Подруги — те две, что остались после того, как она перестала выходить в клубы и тратить последние деньги на «веселье» — перестали отвечать на сообщения месяц назад. «Ты слишком грустная в последнее время», — написала одна из них. — «Извини, но мне нужен позитив в жизни».
Позитив.
Она пыталась. Честное слово, пыталась. Скачивала приложения с дурацкими цитатами про благодарность вселенной, ставила напоминания «улыбнуться», делала селфи с фильтрами, чтобы отправить им «смешную рожу». Улыбалась, когда хотелось плакать. Помогала, когда сама нуждалась в помощи. Верила в людей, даже когда люди раз за разом доказывали, что верить особенно не в кого.
Но устала.
Устала от мира, где аккуратный расчет считается взрослостью, а попытка быть мягче — поводом вешать на тебя лишнее. От мира, где каждый твой шаг навстречу оборачивается тем, что по тебе чуть сильнее наступают. От ощущения, что ты постоянно не туда, не так, не о том.
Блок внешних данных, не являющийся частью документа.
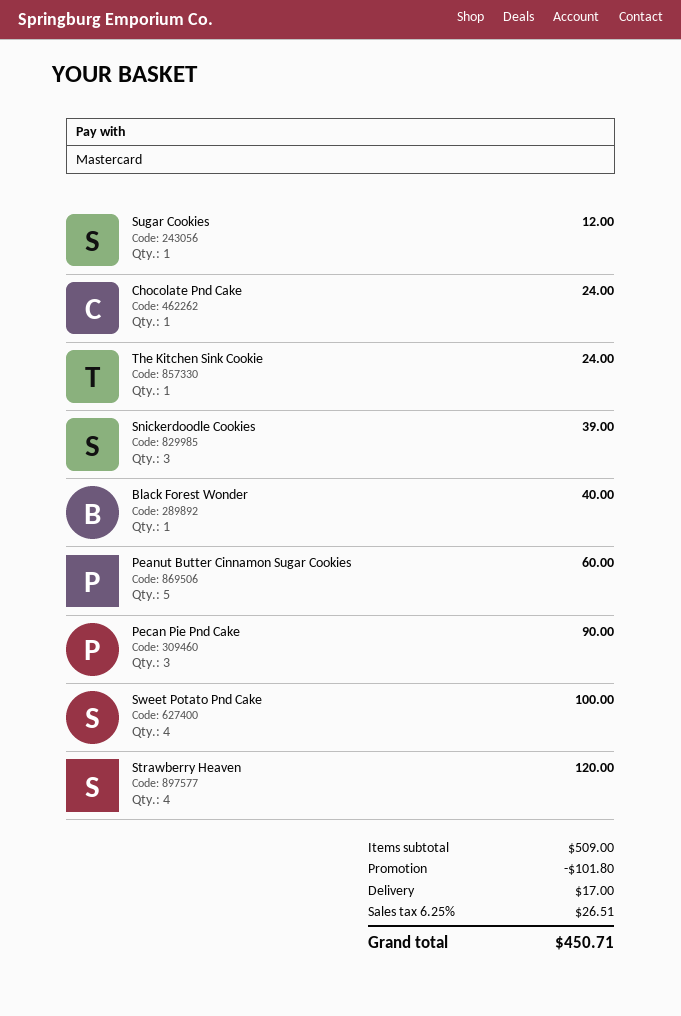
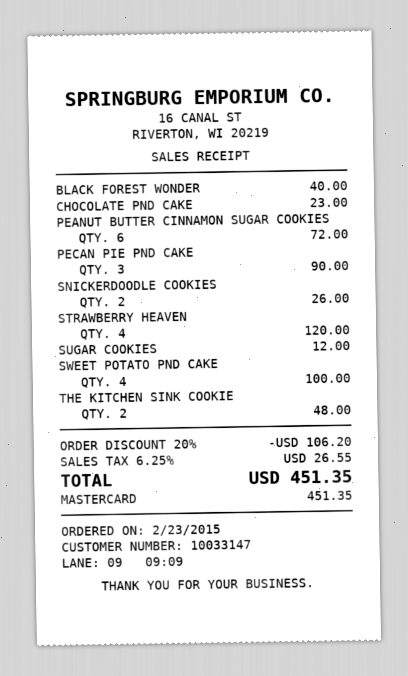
Chocolate Pnd Cake: 1 for 24.00 -> 1 for 23.00
The Kitchen Sink Cookie: 1 for 24.00 -> 2 for 48.00
Snickerdoodle Cookies: 3 for 39.00 -> 2 for 26.00
Peanut Butter Cinnamon Sugar Cookies: 5 for 60.00 -> 6 for 72.00
discount: 101.80 -> 106.20
shipping: 17.00 -> none
tax: 6.25% = 26.51 -> 6.25% = 26.55
total: 450.71 -> 451.35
«Просто я не подхожу для этого мира со своими идиотскими принципами», — прошептала Вероника в никуда, в ветер, в ночь. — «А этот мир со своими правилами не подходит мне».
Она сделала шаг вперед.
Носок кроссовка повис над пустотой.
Еще один — и все закончится. Больше не будет долгов, которые не выплатить. Больше не будет разочарований в людях, которым отдавала последнее. Больше не будет этого странного, липкого чувства, что ты — какая‑то ошибка сборки, человек, собранный под другую инструкцию, для другого времени, где «быть мягкой» еще не считалось диагнозом. Не будет ее, которая не то что не может — не хочет жить по‑другому. Ломаться, прогибаться под мир, который она сама считает неправильным.
Сердце билось ровно. Руки не дрожали.
Странно, но она чувствовала не страх — а облегчение.
Вероника подняла голову к небу — черному, беззвездному, затянутому городским смогом и равнодушием — и сделала еще один шаг.